= Your goal =
Filter the records, keeping every line that has the string "帮助用户专注于文字和图片解析".

[Records excerpted from a collection]
──────

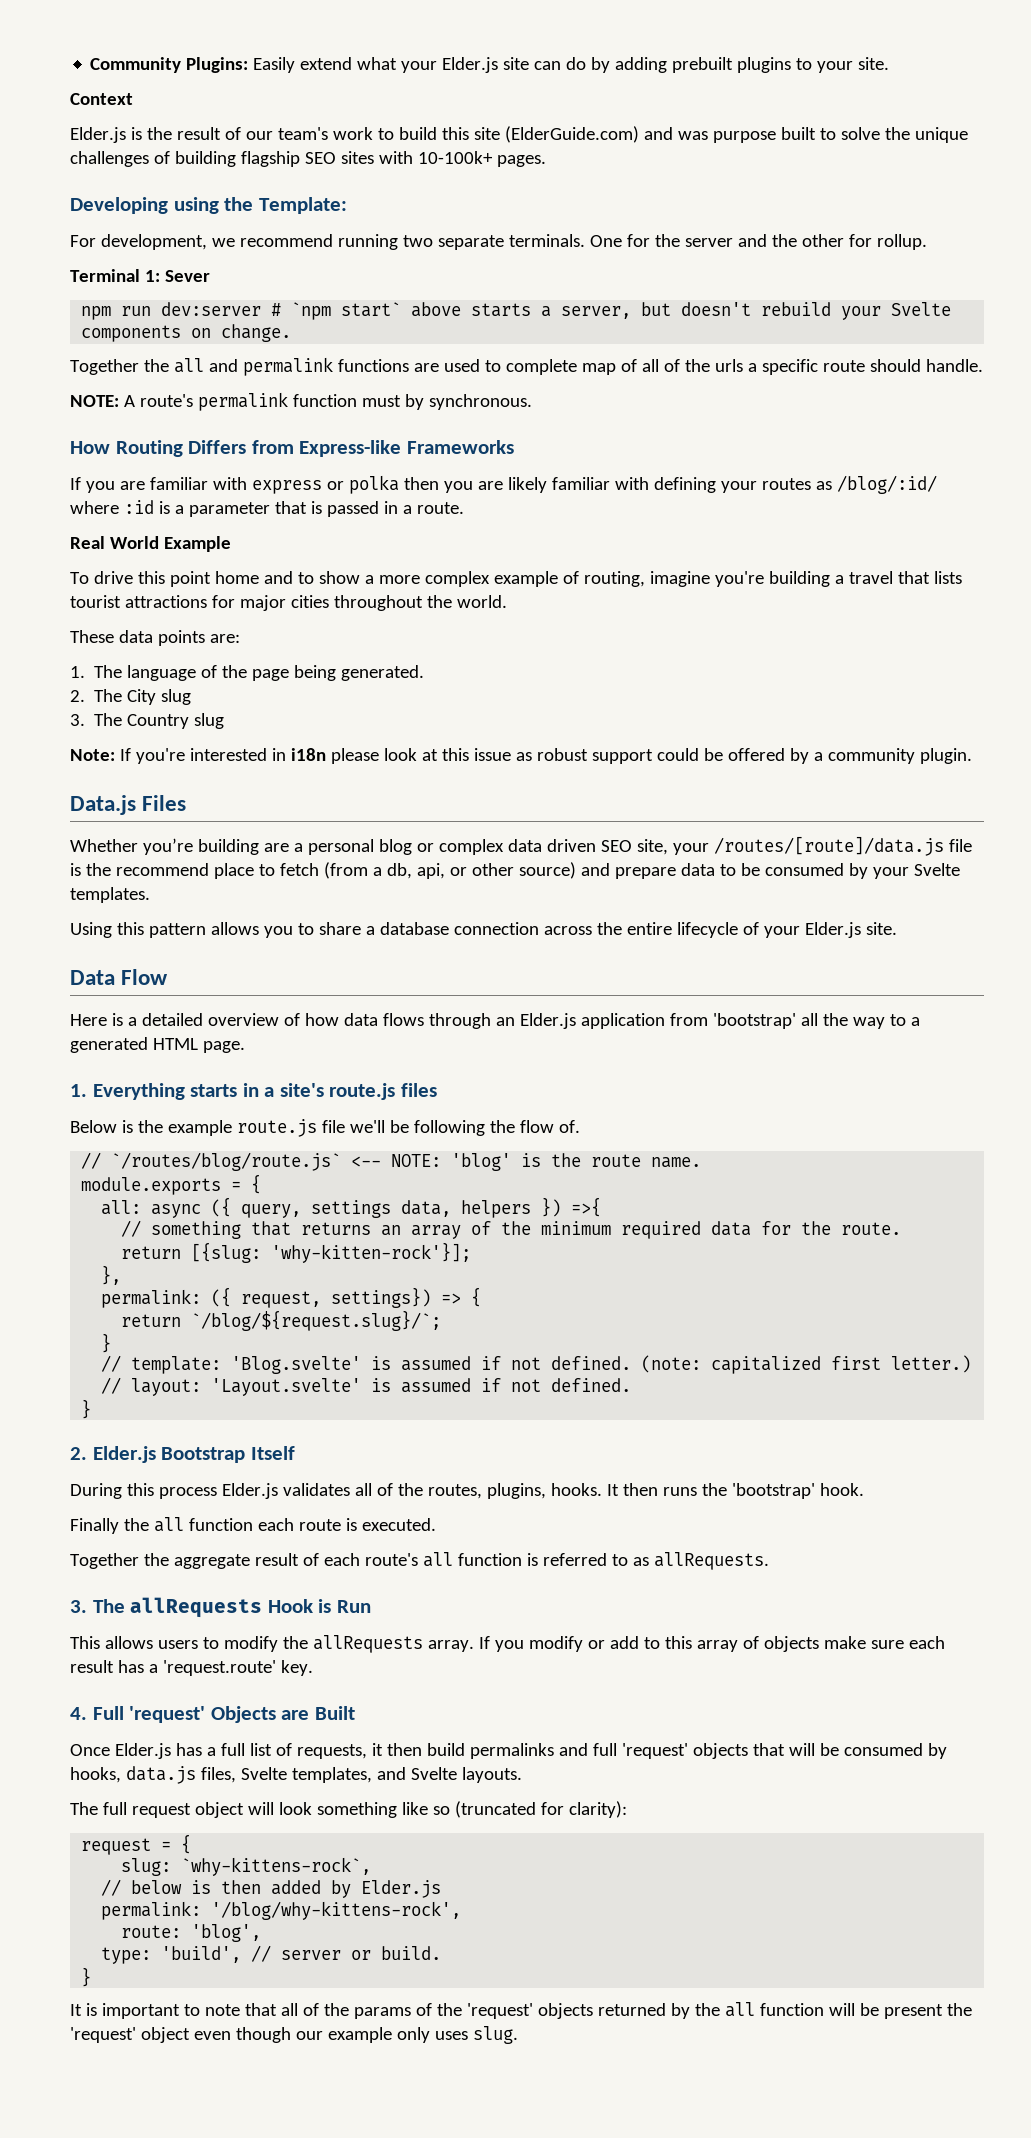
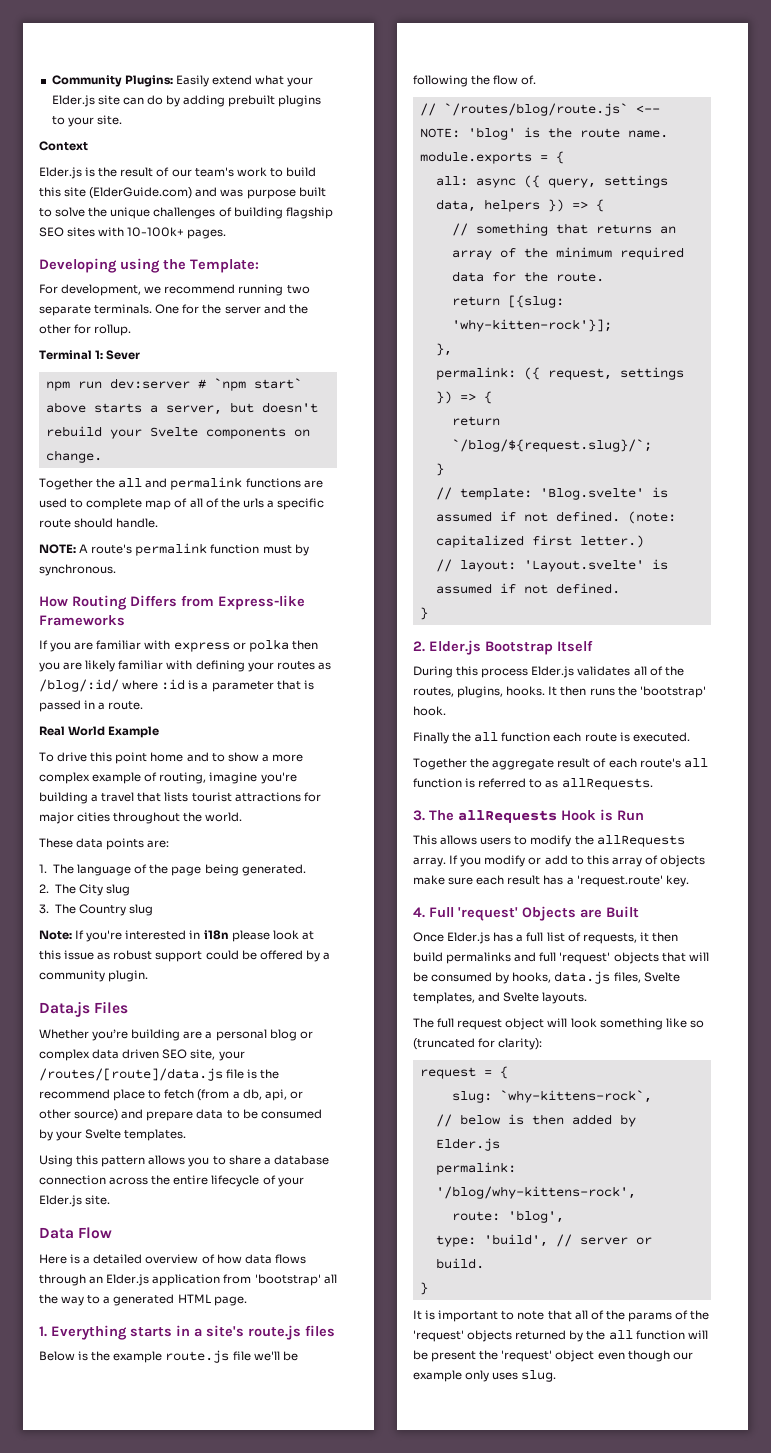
- all: async ({ query, settings data, helpers }) =>{
+ all: async ({ query, settings data, helpers }) => {
- permalink: ({ request, settings}) => {
+ permalink: ({ request, settings }) => {

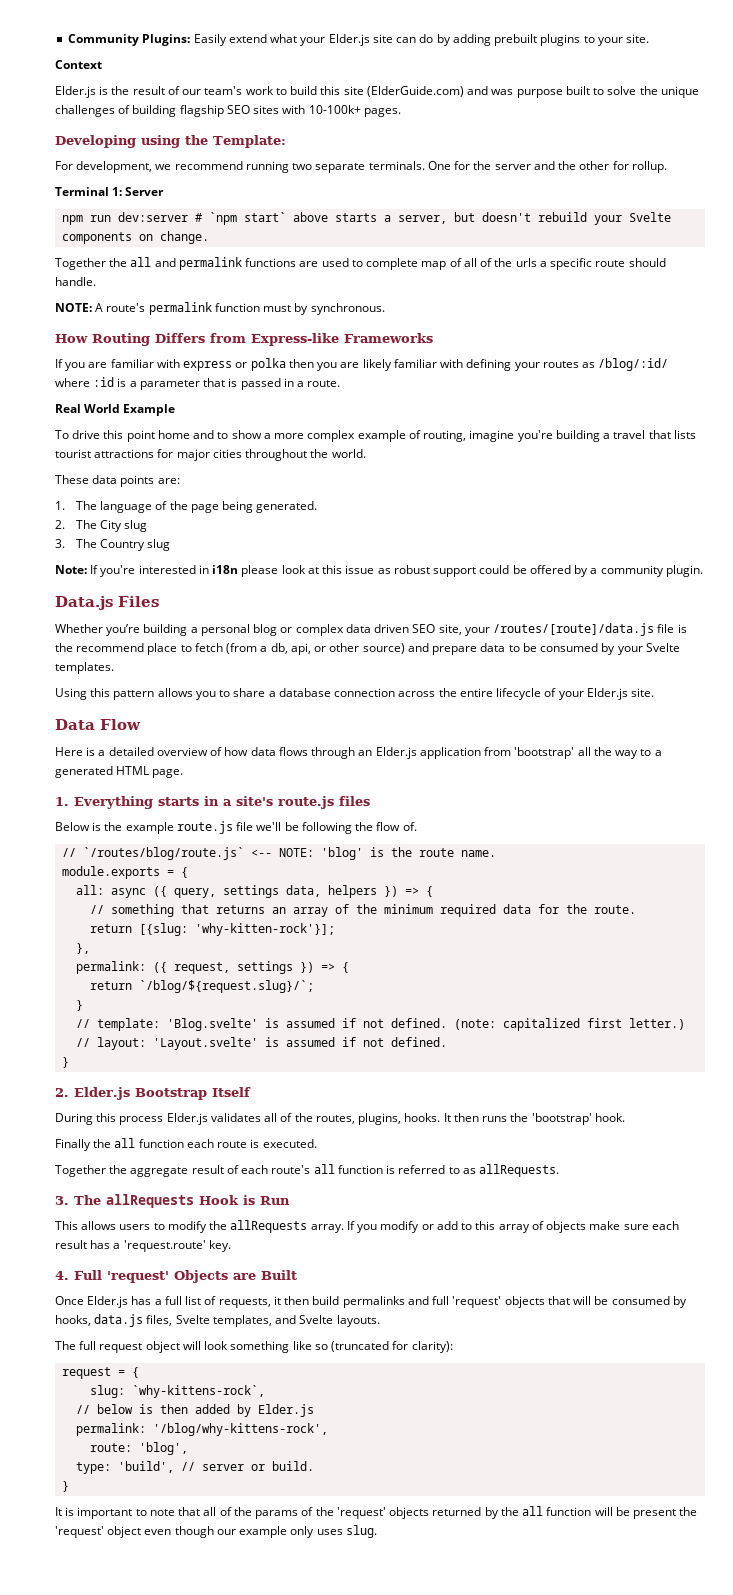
- Terminal 1: Sever
+ Terminal 1: Server
- Whether you’re building are a personal blog or complex data driven SEO site, your /routes/[route]/data.js file is the recommend place to fetch (from a db, api, or other source) and prepare data to be consumed by your Svelte templates.
+ Whether you’re building a personal blog or complex data driven SEO site, your /routes/[route]/data.js file is the recommend place to fetch (from a db, api, or other source) and prepare data to be consumed by your Svelte templates.

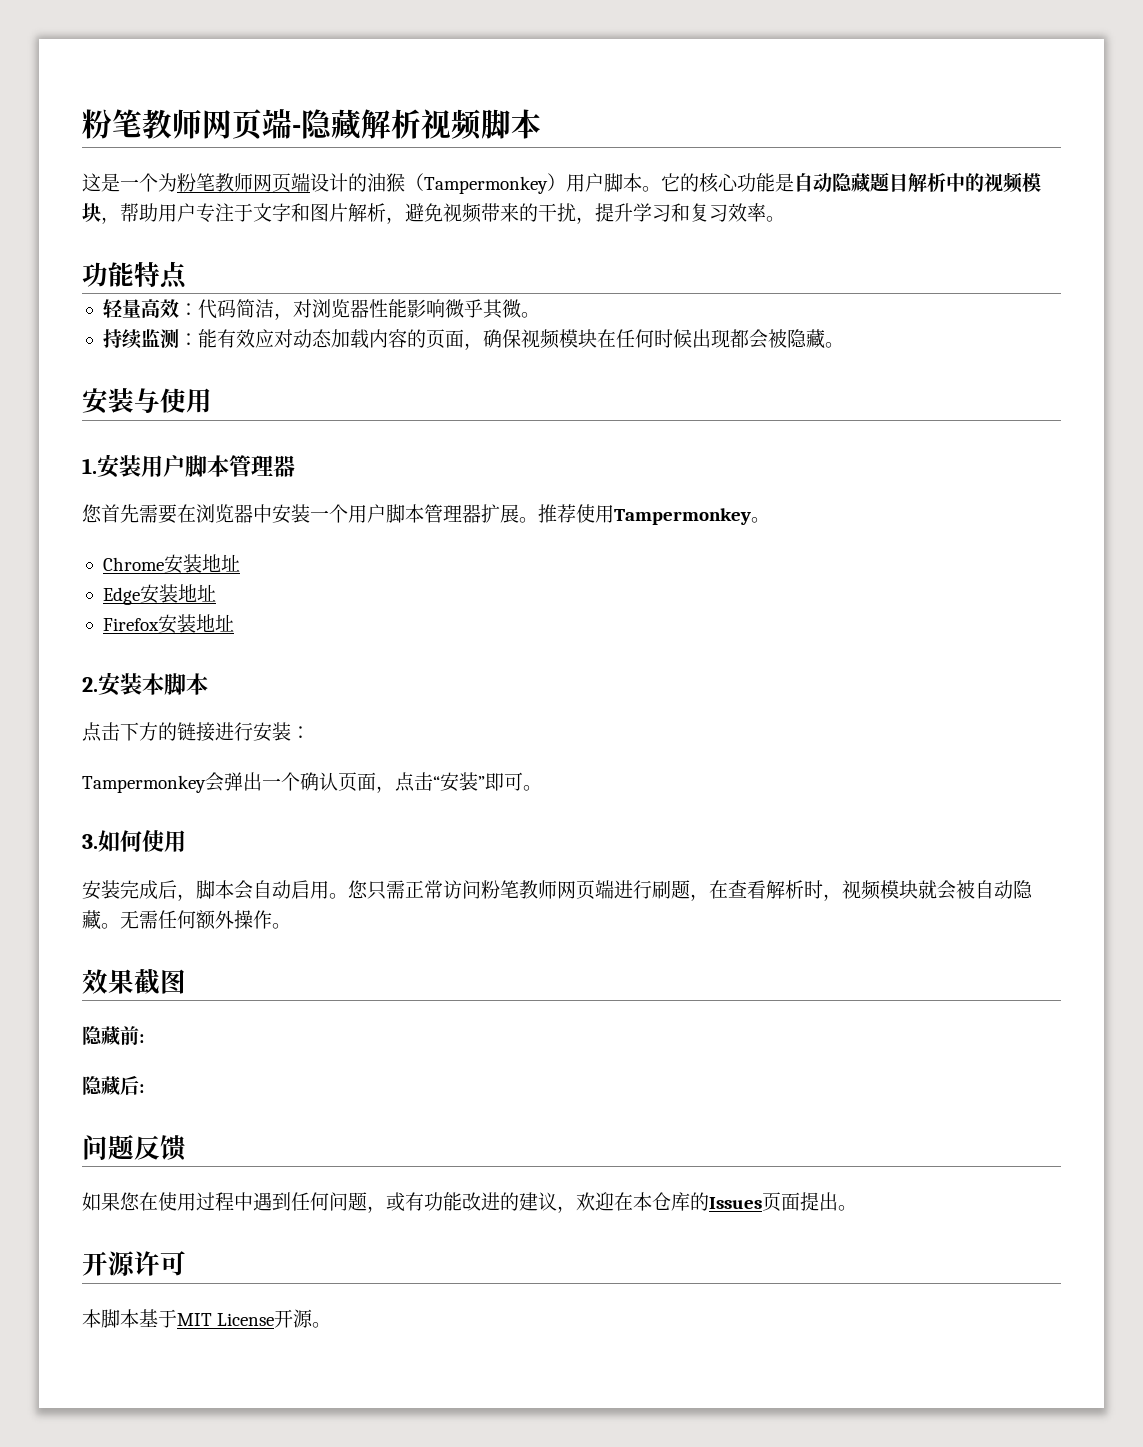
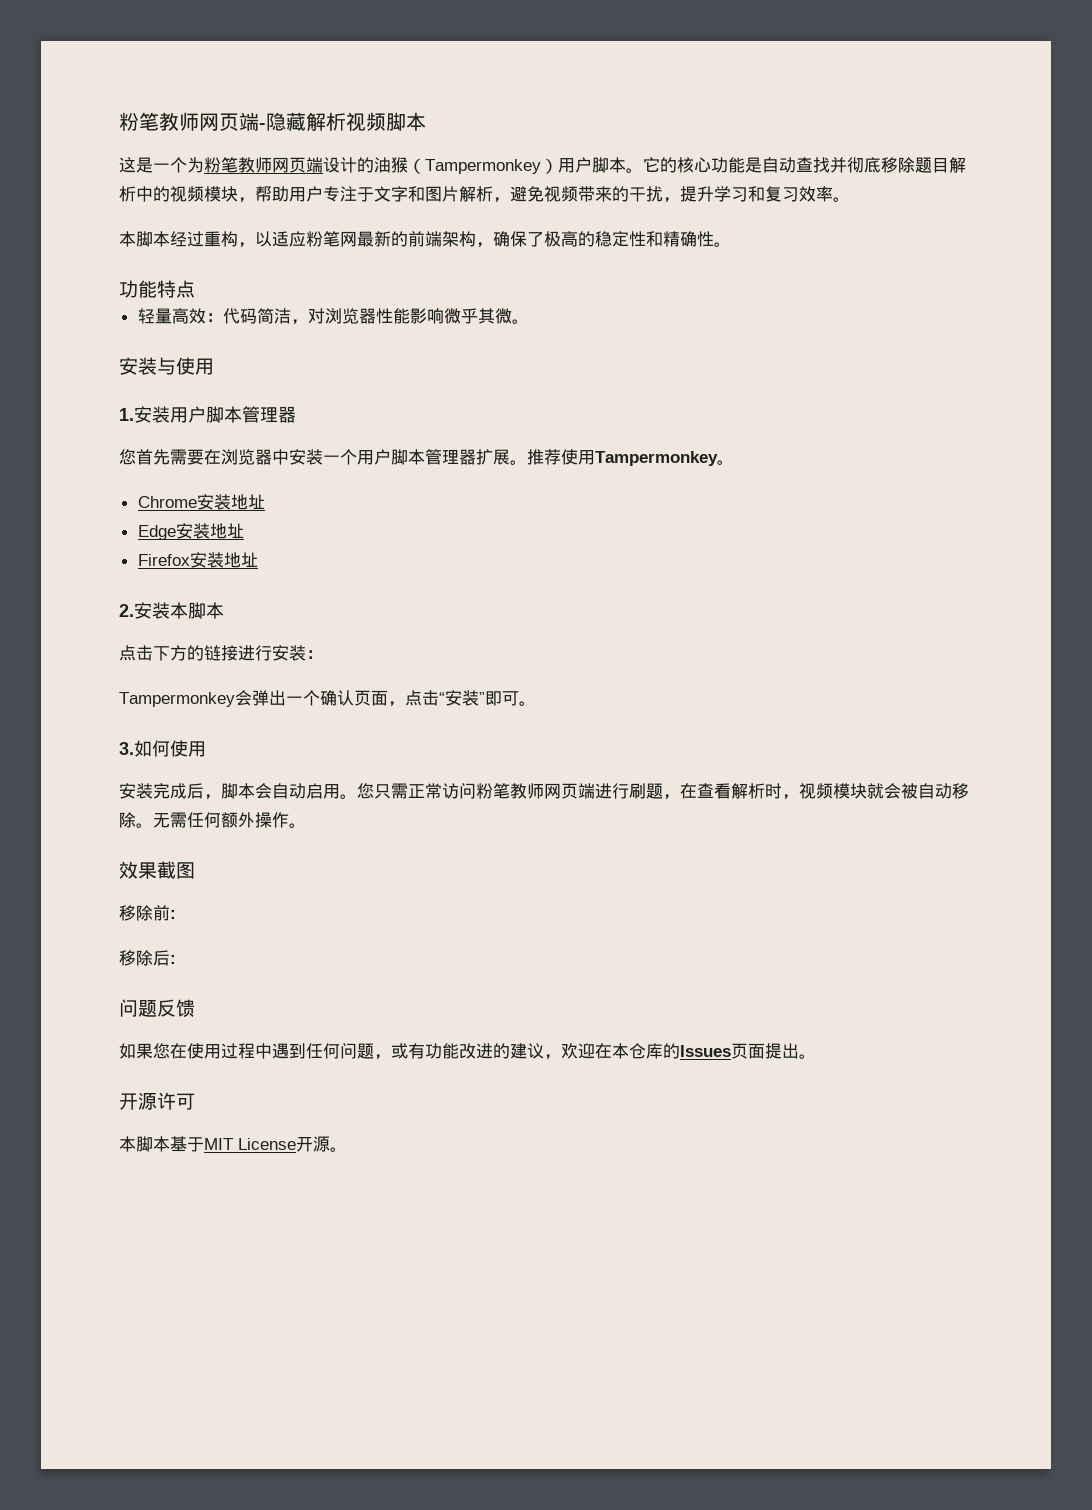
- 它的核心功能是自动隐藏题目解析中的视频模块，帮助用户专注于文字和图片解析，避免视频带来的干扰，提升学习和复习效率。
+ 它的核心功能是自动查找并彻底移除题目解析中的视频模块，帮助用户专注于文字和图片解析，避免视频带来的干扰，提升学习和复习效率。
+ 本脚本经过重构，以适应粉笔网最新的前端架构，确保了极高的稳定性和精确性。
- 持续监测：能有效应对动态加载内容的页面，确保视频模块在任何时候出现都会被隐藏。
- 您只需正常访问粉笔教师网页端进行刷题，在查看解析时，视频模块就会被自动隐藏。
+ 您只需正常访问粉笔教师网页端进行刷题，在查看解析时，视频模块就会被自动移除。
- 隐藏前:
+ 移除前:
- 隐藏后:
+ 移除后:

──────

= Completed task =
- 它的核心功能是自动隐藏题目解析中的视频模块，帮助用户专注于文字和图片解析，避免视频带来的干扰，提升学习和复习效率。
+ 它的核心功能是自动查找并彻底移除题目解析中的视频模块，帮助用户专注于文字和图片解析，避免视频带来的干扰，提升学习和复习效率。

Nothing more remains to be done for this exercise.